Q. How do you answer Sprout when he is so upset about the canceled visit–or other unpredictable/undesirable mom behavior?
A. I really don’t do much answering because he doesn’t really do much questioning. The thing is, he’s been “dealing with” BM for much longer than I have. He knows. He gets it. He usually says something like “Mommy couldn’t make it” or “She has to work” and the only answer he needs is validation that those statements come with big feelings. We tell him its okay to be angry or sad or disappointed. We work with him to express those feelings in an appropriate way. Of course that’s not always successful and we accept that…sometimes screaming into a pillow just doesn’t cover the depth of the hurt. We cuddle, we do jumping jacks, we cry, and we remind him that she loves him even when she isn’t there to say it.

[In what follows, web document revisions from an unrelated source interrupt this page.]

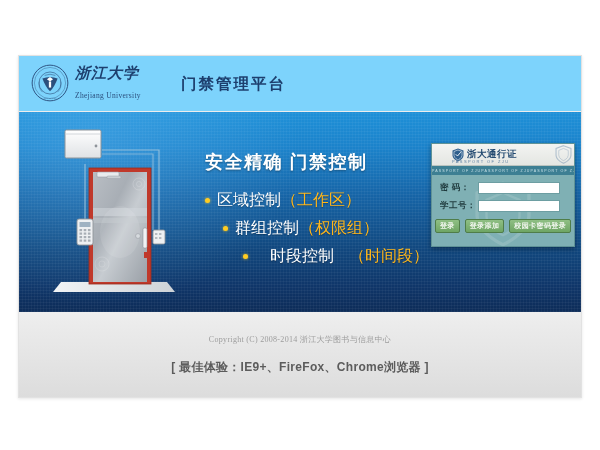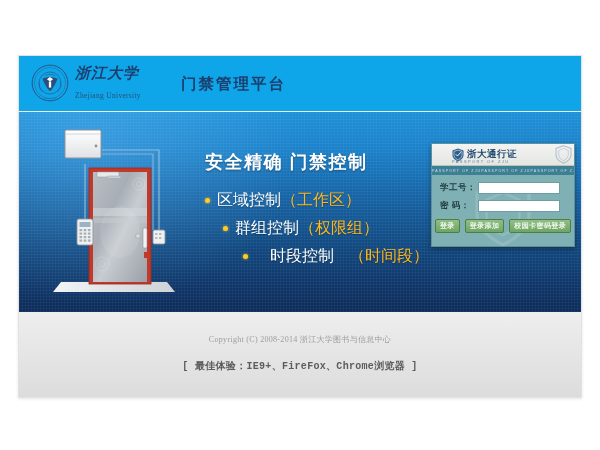--- a/index.html
+++ b/index.html
@@ -32,7 +32,7 @@
   #site-header {
     position: relative;
     height: 55px;
-    background: #0ea5e9;
+    background: #7dd3fc;
     border-bottom: 1px solid #ededed;
   }
   #brand-block {

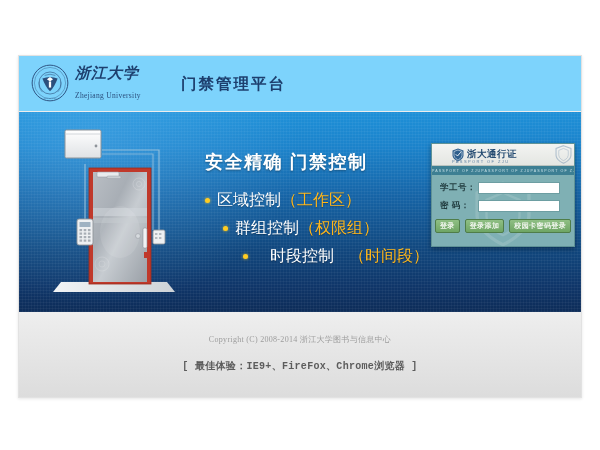--- a/index.html
+++ b/index.html
@@ -470,13 +470,13 @@
         </svg>
 
         <div class="field-row">
+          <span class="field-label">密  码：</span>
+          <input class="field-input" type="password" placeholder="" style="">
+        </div>
+
+        <div class="field-row">
           <span class="field-label">学工号：</span>
           <input class="field-input" type="text" placeholder="" style="">
-        </div>
-
-        <div class="field-row">
-          <span class="field-label">密  码：</span>
-          <input class="field-input" type="password" placeholder="" style="">
         </div>
 
         <div id="login-buttons">

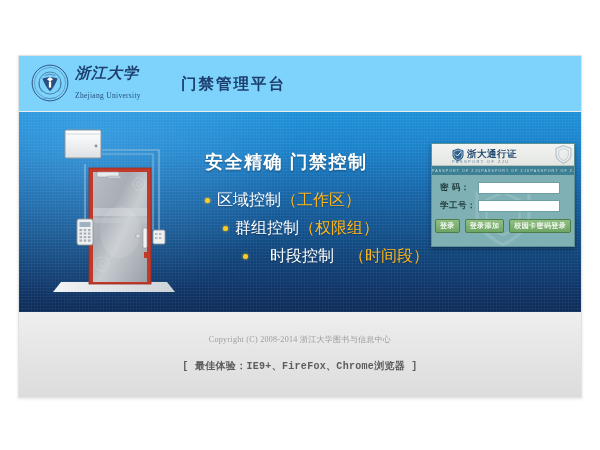--- a/index.html
+++ b/index.html
@@ -308,8 +308,8 @@
   }
   #footer-browsers {
     margin-top: 14px;
-    font-family: Liberation Mono, monospace;
-    font-size: 10px;
+    font-family: Liberation Sans, sans-serif;
+    font-size: 12px;
     font-weight: bold;
     color: #5c5c5c;
     letter-spacing: 0.3px;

Q. Your little ones are in cloth, right? Has the foster system/bio mom had an issue with that?
A. We are part-time cloth diaper-ers. The kids’ daycare won’t CD so they are in sevent.h generation sposies for daycare. Since they are generally picked up from daycare to go to visit, the CDs have never come up. Even if that wasn’t the scenario, I think I’d put the babies in sposies for visit regardless since some people are intimidated/grossed out/ect by cloth dipes and honestly, that’s just not a battle I need to pick. The state has no rules or issues with our CDing.
Q. Have you decided if you’ll take more kids if the birth mom has more?
A. Oh, the question of the hour. I don’t know how to answer this. It’s always on our minds since mom has had many kids (more than just our three), but it depends on so many things. A says she’s all set at 3…but of course she said that about 2 also. But I value our marriage so 3 under 3 isn’t something I’m going to be signing up for. But if we get a call in 3-4 years…? There are just too many variables and unknowns to say one way or another.
Q. What’s it like to parent kids of a different race?
A. This question could be post in itself so I might come back to it. But to answer briefly? So much of the difference doesn’t matter, but so much of it does. In the day-to-day its easy to forget we have different color skin than our kids. We love ’em just the same and go about our lives just the same. But we never lose site of the fact that it comes with an important responsibility. The responsibility to raise these children, not in a white household, but in a multiracial one. We have to nurture our children’s identity and because of the society we live in, part of that is their race. I want them to feel the power of the color of their skin – the history, the culture, and the beauty.
Being gay, I know what its like to be a minority. I know what its like to be the only different one in a room. What its like to be judged and discriminated against. But I also know the pride and power that comes from my GLBT community and identity as a lesbian. I hope that my experience serves me well if I am called to raise these children and help them navigate through the discovery of their own identities.
Q. What kind of process did you go through to get your work to agree to your work-at-home arrangement?
A. I’m fortunate to work for a relatively family friendly employer and supervisors who have been exceptionally foster-friendly. If I’ve got a computer and a phone, my job can be done from anywhere and pre-Daisy, I was already working from home on a regular basis. So, there really was no process and I know how lucky I am for that! I feel like I should also mention that A did her fair share of staying home with Daisy and we had a wonderful babysitter so I was not home with her full-time.
And I think that answers them all! Any other questions out there? Always welcome.